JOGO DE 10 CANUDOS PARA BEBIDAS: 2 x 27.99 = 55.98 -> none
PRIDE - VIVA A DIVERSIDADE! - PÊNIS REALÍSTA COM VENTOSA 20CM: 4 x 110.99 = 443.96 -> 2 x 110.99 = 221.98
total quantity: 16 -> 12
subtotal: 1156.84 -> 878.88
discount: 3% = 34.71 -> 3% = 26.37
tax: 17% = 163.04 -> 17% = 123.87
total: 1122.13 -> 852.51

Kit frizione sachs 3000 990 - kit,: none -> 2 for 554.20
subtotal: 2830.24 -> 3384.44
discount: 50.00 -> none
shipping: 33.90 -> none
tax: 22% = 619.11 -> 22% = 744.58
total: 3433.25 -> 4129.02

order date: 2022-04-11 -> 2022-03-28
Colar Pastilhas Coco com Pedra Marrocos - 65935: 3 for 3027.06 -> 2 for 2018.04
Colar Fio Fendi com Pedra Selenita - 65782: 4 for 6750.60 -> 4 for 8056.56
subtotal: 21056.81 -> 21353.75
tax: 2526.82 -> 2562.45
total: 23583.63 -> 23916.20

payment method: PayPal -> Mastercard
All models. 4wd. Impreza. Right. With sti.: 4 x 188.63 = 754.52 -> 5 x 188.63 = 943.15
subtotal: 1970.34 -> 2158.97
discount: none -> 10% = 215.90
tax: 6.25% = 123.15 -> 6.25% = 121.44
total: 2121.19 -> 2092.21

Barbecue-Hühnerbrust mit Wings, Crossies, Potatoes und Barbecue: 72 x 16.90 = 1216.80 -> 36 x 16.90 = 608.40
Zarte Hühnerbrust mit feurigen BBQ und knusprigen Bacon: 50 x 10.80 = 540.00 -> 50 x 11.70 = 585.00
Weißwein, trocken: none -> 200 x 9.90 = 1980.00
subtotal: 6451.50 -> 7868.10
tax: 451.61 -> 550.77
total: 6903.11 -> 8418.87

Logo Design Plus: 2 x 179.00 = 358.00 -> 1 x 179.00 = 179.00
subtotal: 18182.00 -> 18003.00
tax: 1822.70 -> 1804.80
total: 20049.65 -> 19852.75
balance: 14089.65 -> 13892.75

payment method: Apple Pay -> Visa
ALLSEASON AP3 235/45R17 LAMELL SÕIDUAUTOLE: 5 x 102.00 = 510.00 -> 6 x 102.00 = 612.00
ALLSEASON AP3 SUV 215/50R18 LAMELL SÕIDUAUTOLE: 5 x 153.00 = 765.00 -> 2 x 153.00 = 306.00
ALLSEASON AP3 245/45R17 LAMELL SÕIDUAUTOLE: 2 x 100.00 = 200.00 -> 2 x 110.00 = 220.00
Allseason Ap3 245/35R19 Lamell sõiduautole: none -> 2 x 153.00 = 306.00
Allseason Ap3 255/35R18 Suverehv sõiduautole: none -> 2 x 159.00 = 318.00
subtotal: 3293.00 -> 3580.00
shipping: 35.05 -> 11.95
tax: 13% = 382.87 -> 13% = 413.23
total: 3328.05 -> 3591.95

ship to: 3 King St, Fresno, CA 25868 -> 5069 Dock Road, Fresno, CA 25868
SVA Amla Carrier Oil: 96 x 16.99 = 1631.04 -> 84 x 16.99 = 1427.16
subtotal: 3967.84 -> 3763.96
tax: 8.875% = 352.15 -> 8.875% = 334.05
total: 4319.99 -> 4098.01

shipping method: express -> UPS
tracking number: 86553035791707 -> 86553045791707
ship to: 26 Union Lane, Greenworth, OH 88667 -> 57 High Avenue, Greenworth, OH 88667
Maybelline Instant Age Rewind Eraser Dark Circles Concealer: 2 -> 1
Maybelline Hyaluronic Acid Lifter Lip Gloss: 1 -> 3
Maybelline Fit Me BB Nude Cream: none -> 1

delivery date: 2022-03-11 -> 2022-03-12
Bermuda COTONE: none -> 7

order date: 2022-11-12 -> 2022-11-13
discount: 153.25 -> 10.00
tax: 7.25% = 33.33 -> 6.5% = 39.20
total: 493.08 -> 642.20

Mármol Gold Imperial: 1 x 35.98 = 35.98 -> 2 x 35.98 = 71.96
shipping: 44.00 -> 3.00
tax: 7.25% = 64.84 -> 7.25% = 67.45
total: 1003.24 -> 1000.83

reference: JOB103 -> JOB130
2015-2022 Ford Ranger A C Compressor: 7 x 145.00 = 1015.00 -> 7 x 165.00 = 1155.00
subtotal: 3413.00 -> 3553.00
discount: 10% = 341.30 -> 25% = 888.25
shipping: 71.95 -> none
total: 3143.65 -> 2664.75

★ ★ ★ ★ ★

» TASK INSTRUCTIONS: The response should be the listing above, limited to the lines between the one holding "shipping: 33.90 -> none" and the one holding "tax: 451.61 -> 550.77", inclusive, reproduced exactly.

» FINAL ANSWER:
shipping: 33.90 -> none
tax: 22% = 619.11 -> 22% = 744.58
total: 3433.25 -> 4129.02

order date: 2022-04-11 -> 2022-03-28
Colar Pastilhas Coco com Pedra Marrocos - 65935: 3 for 3027.06 -> 2 for 2018.04
Colar Fio Fendi com Pedra Selenita - 65782: 4 for 6750.60 -> 4 for 8056.56
subtotal: 21056.81 -> 21353.75
tax: 2526.82 -> 2562.45
total: 23583.63 -> 23916.20

payment method: PayPal -> Mastercard
All models. 4wd. Impreza. Right. With sti.: 4 x 188.63 = 754.52 -> 5 x 188.63 = 943.15
subtotal: 1970.34 -> 2158.97
discount: none -> 10% = 215.90
tax: 6.25% = 123.15 -> 6.25% = 121.44
total: 2121.19 -> 2092.21

Barbecue-Hühnerbrust mit Wings, Crossies, Potatoes und Barbecue: 72 x 16.90 = 1216.80 -> 36 x 16.90 = 608.40
Zarte Hühnerbrust mit feurigen BBQ und knusprigen Bacon: 50 x 10.80 = 540.00 -> 50 x 11.70 = 585.00
Weißwein, trocken: none -> 200 x 9.90 = 1980.00
subtotal: 6451.50 -> 7868.10
tax: 451.61 -> 550.77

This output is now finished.